By the OGJ Online Staff
HOUSTON, Aug. 14 -- In a surprise move, energy giant Enron Corp. Tuesday said CEO and Pres. Jeffrey K. Skilling had resigned for personal reasons after less than a year at the helm.
Enron Chairman Kenneth Lay will assume the added responsibilities of president and CEO, positions he held for 15 years until Skilling took over in February, the company said in a press release after the market closed. Lay has extended his employment agreement with Enron through 2005.
"I am resigning for personal reasons. I want to thank Ken Lay for his understanding of this purely personal decision, and I want to thank the board and all of my colleagues at Enron," Skilling said in a statement. During a teleconference, Skilling said his reasons for leaving had nothing to do with Enron, based in Houston.
Skilling is credited with helping create Enron's business in natural gas marketing and trading, contributing to the industry's first forward markets when he joined Enron in 1990 after serving as a management consultant with McKinsey and Co.
But in the past year many top executives have left the company, the broadband business didn't develop as projected, and the company has been involved in a costly battle with the Indian government over the $3 billion Dabhol plant. Enron also got caught in the California electricity crisis.
Since March, Enron's stock price has fallen from a high of $90.56 in August 2000, to less than half of that. Recently, it has hovered near its 52-week low of $42. It closed Tuesday at $42.15 on the New York Stock Exchange.
Lay said there are no surprises about the company's operations or outlook that prompted the resignation.
"There are no changes in the earnings outlook," he said, and "no changes in business strategy." Lay noted the board had just met for a regular two-day meeting, and there were no "accounting, trading, or reserve issues" to be concerned with.

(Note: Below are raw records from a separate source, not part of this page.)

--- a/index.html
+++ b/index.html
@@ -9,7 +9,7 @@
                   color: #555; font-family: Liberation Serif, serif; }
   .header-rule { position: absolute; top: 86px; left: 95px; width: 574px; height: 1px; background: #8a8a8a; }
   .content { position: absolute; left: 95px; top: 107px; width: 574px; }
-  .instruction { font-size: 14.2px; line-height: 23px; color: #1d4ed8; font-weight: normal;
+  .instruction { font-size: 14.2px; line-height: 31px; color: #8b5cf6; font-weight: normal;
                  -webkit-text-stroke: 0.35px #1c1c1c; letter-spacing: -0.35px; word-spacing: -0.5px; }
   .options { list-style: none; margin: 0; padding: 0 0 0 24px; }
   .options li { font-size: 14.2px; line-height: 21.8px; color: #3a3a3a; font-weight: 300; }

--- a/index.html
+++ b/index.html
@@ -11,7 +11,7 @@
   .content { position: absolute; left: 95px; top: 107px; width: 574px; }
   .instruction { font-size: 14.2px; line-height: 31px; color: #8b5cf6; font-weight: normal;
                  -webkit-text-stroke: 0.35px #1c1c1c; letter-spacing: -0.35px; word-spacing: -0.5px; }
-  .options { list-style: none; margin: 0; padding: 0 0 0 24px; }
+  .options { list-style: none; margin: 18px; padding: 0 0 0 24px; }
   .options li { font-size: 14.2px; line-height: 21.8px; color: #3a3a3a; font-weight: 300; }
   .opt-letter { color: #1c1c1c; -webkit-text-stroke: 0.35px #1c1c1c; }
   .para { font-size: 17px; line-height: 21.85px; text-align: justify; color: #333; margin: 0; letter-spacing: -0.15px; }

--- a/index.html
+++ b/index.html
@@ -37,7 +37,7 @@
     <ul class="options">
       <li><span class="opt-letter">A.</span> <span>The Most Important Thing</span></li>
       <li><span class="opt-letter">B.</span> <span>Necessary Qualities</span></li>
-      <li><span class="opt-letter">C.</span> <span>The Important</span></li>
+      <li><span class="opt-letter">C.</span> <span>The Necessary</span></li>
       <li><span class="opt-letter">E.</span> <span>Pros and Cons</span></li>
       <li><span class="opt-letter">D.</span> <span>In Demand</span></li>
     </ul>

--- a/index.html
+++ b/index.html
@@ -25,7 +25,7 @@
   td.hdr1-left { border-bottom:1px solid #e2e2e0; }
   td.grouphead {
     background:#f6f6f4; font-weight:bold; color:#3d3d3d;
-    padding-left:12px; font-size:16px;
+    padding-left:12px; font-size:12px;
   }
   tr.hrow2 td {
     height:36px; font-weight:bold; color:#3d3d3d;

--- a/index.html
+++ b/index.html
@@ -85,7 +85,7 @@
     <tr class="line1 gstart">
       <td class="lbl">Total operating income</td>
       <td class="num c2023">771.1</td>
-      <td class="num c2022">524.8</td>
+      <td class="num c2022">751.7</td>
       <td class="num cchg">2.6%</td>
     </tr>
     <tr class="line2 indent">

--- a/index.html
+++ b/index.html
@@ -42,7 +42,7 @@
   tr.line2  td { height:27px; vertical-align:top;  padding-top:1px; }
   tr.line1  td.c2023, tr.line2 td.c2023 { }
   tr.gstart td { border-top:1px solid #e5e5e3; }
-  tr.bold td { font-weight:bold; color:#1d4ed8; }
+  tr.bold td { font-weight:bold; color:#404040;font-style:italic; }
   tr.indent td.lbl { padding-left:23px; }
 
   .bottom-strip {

He said the investment community could expect "continuity," adding there will be organizational changes to fill the void left by Skilling's departure. He said Skilling will not receive a severance package because he is leaving voluntarily and his contract doesn't expire until 2003.
Skilling defended the company strategy of avoiding ownership of assets, noting a year ago the company was being pressured to invest in generation facilities. But, he noted, the decline in electricity and gas prices vindicates that decision.
The company has reduced its energy assets, including its natural gas and crude oil drilling company, now called EOG Resources Inc. Meanwhile, it is pursuing its goal of becoming the industry's biggest buyer and seller of energy products. The company also trades coal, metals, paper, weather derivatives, and fiber optic bandwidth.
Skilling said he was surprised by the speed of the "meltdown" in the broadband industry, but insisted Enron is getting its cost structure in that business in line with revenue. He said problems in California are winding down.
The company earned $979 million on revenue of $100.79 billion in 2000. It owns a 25,000-mile gas pipeline and merchant power plants in the US and abroad producing 9,000 Mw of electricity.